For approximately one year between 1989 and 1990, Michael Jackson arranged to rent out Record One for $4,000 per day while recording Dangerous, and Bruce Swedien engineered and mixed all but 3 of the songs on the album at the studio.

Prior to beginning work on Michael Jackson's next project, HIStory, Jackson and Swedien wanted an even larger console, so Sides completely revamped Record One Studio A, upgrading the console to a 100-input SSL 8000 G Plus with custom modifications—the largest of its kind in the world at the time—and Studio B to an 80-input SSL 9000 J console, selling the studio's original API console to Herb Alpert. The same year, Quincy Jones recorded his 1995 album, Q's Jook Joint, at the studio.

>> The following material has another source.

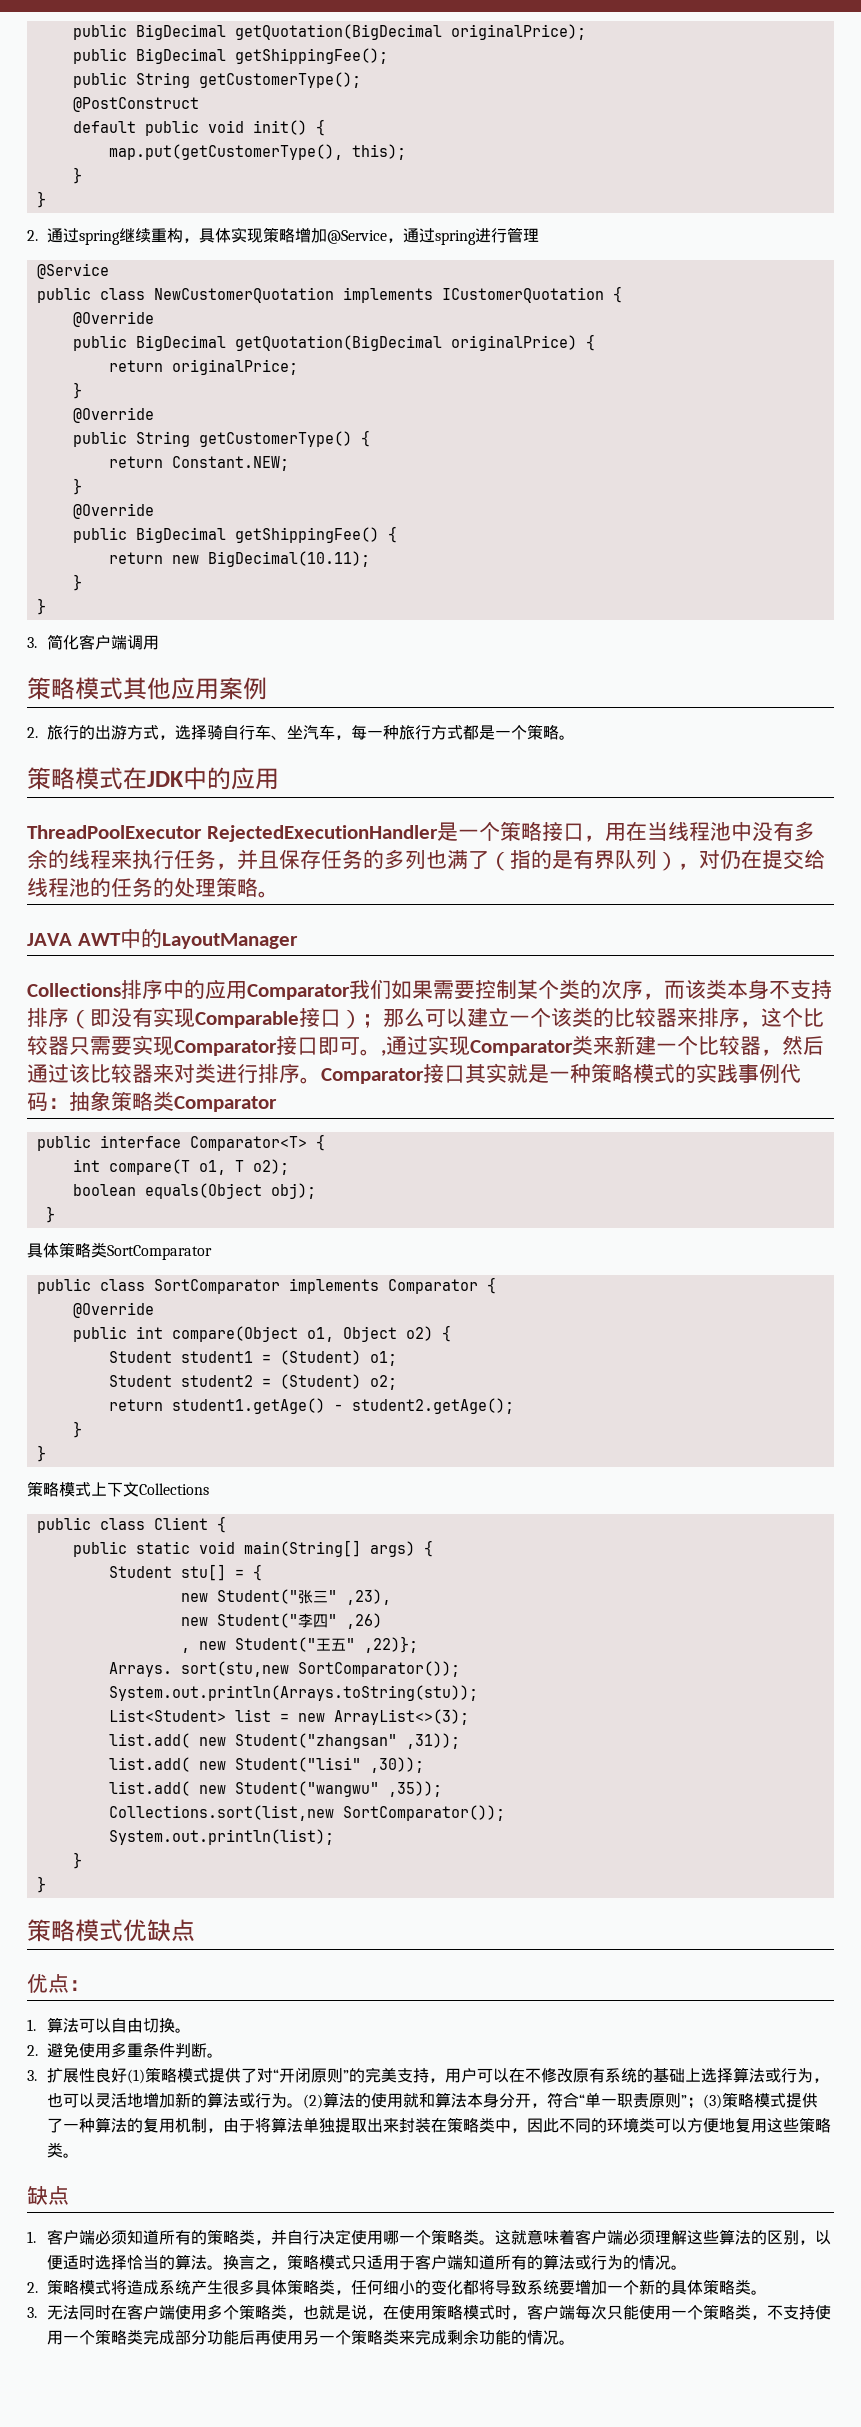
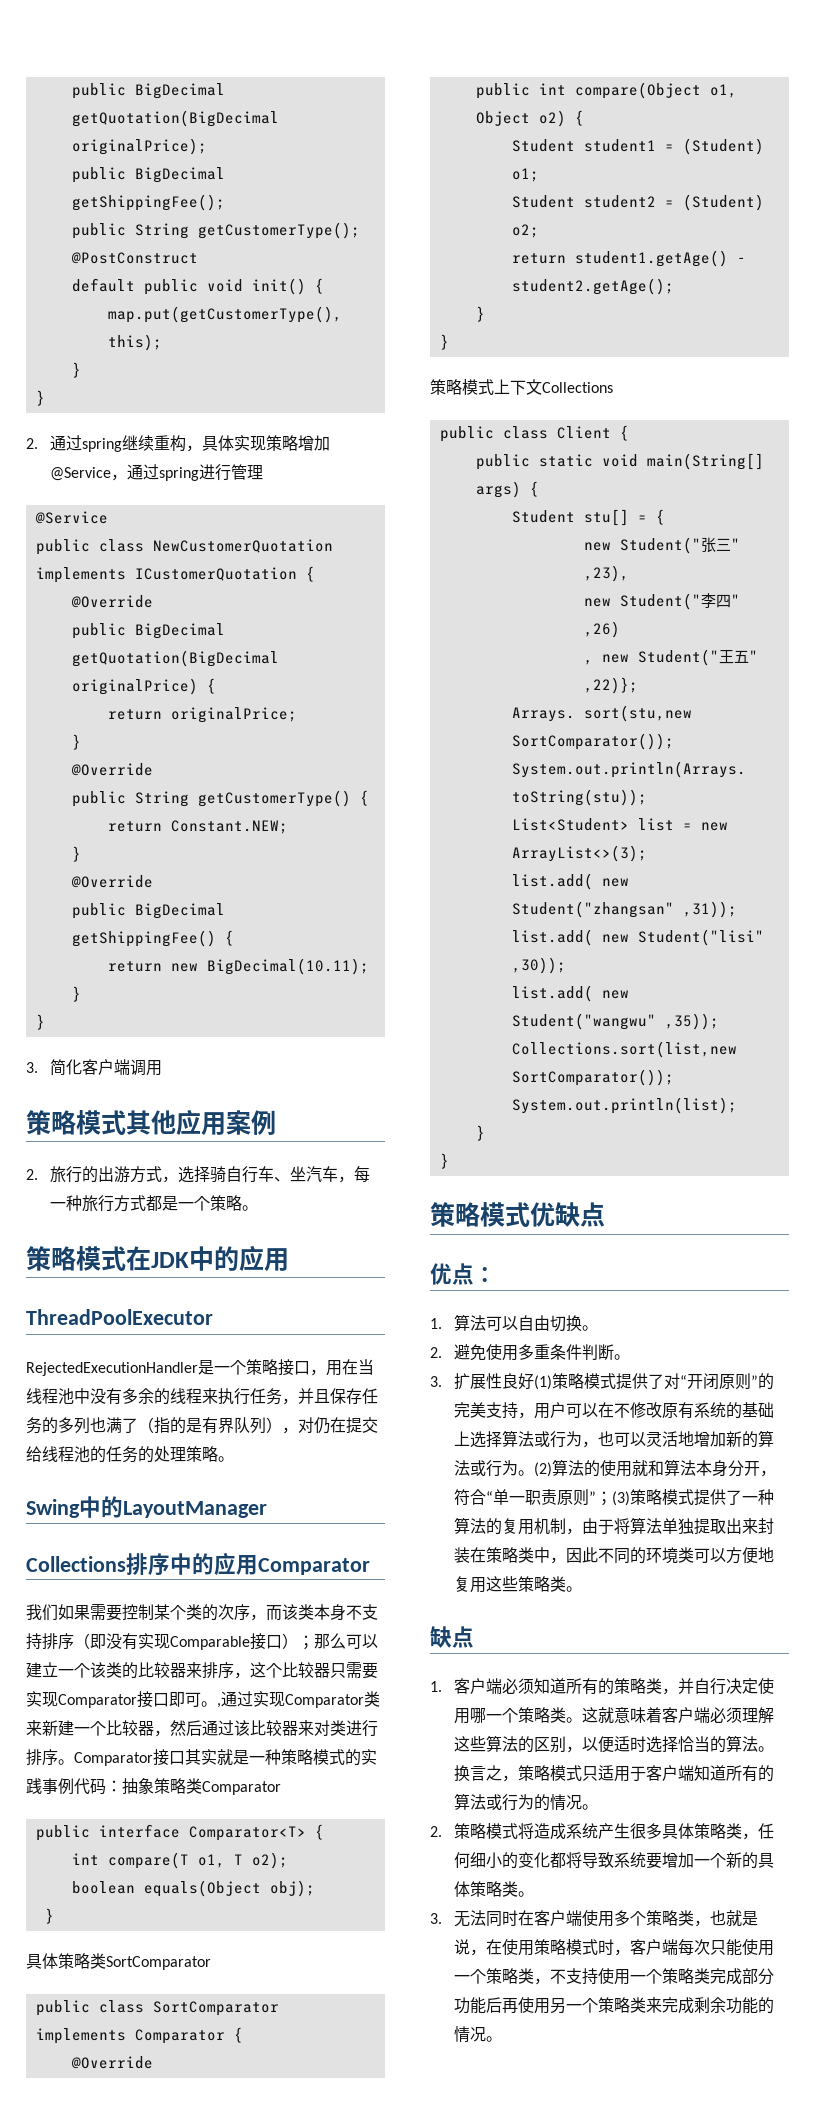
(202, 832) none -> (213, 1317) //
[27,933,121,946] JAVA AWT -> [26,1499,80,1518] Swing
(350, 992) none -> (370, 1566) //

Bad, Dangerous, HIStory, and Q's Jook Joint were all completed by Bruce Swedien at Record One, with all four albums winning the Grammy for Best Engineered Recording – Non Classical. Together, the four albums have sold in excess of 65 million copies.

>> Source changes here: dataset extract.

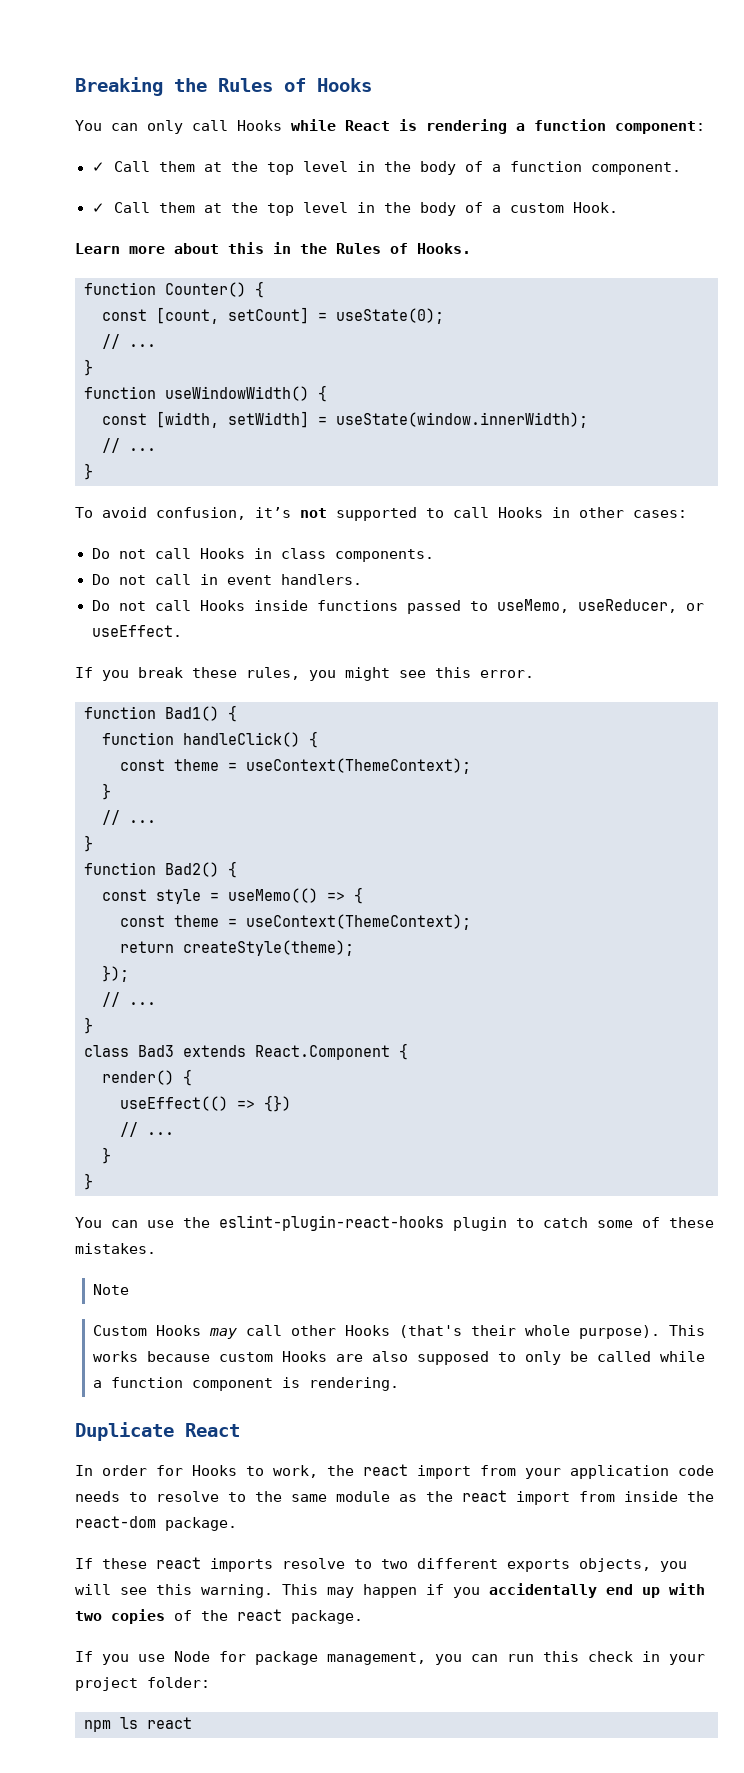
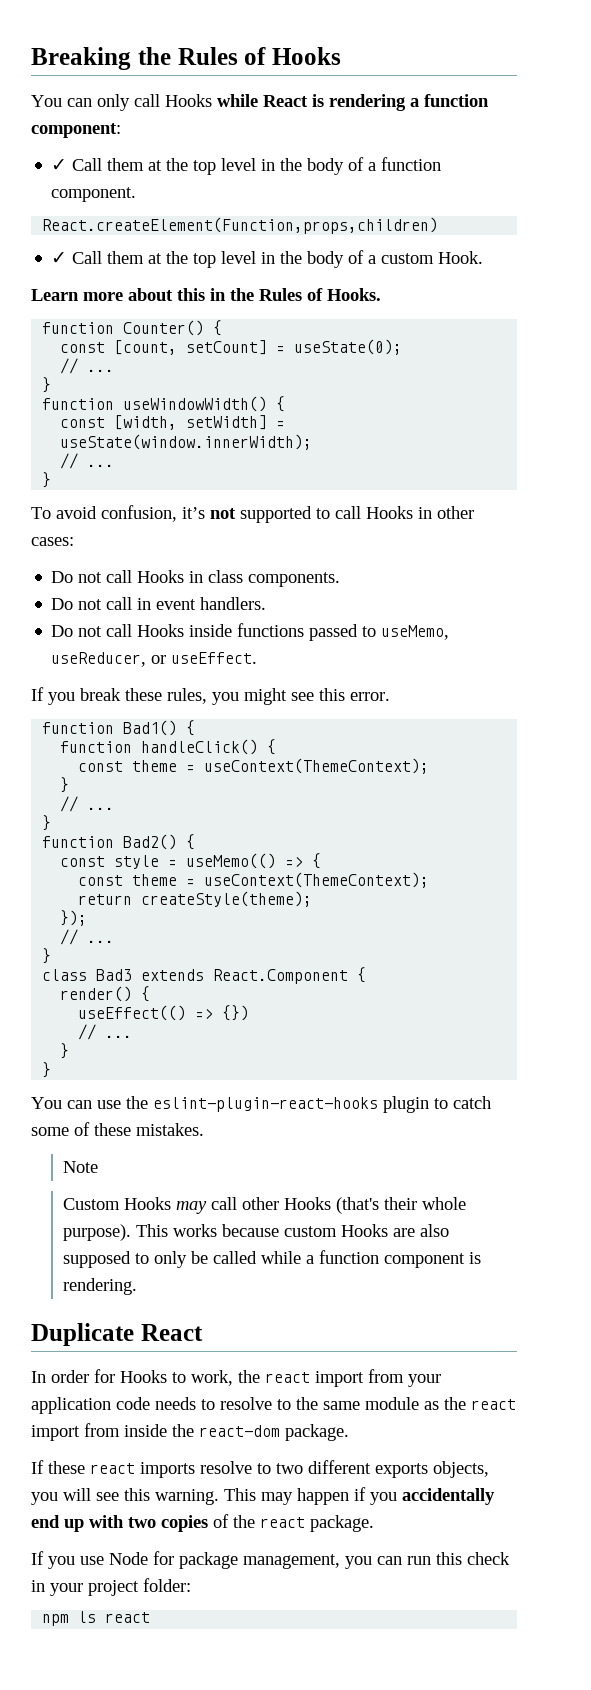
(681, 168) none -> [42,217,439,234] // React.createElement(Function,props,children)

Record producer Glen Ballard recorded Wilson Phillips eponymous 1990 debut album in Studio A at Record One. Other artists who recorded at Record One between 1988 and 1996 included Barry White and Earth, Wind & Fire.

===1997–present===
In 1997, hip hop supergroup, The Firm's recorded portions of The Album at Record One. The following year, Rob Cavallo produced two hit songs for the City of Angels (soundtrack) at the studio: "Iris" by the Goo Goo Dolls, and "Uninvited" by Alanis Morissette. Also in 1998, Brandy and Monica recorded the hit song, "The Boy Is Mine" at Record One.

In 2001, Record One was the studio where Busta Rhymes recorded "Break Ya Neck" and where Mary J. Blige recorded "Family Affair". Other artists recording at the studio that same year included Janet Jackson.

Dr. Dre became a long-term client of Record One while launching Aftermath Entertainment, eventually securing all available studio time for approximately five years beginning in 2004. During this time, the studio was the location of production for Dr. Dre's own material like 2001, as well as such albums as 50 Cent's The Massacre, The Game's The Documentary, Jay-Z's Kingdom Come, and Busta Rhymes' the Big Bang. Other artists utilizing Record One for recording, production, or mixing services during this timeframe included Eminem and D12, Snoop Dogg, Eve, and Gwen Stefani.

In 2009, Record One's studios were remodeled and updated again, replacing the SSL G Plus recording console that had been in use in Studio A since 1988 (the console would later be acquired by Mad Muse Studios).

In 2015, long-term Record One client Dr. Dre and his business partner Larry Chatman purchased the studio.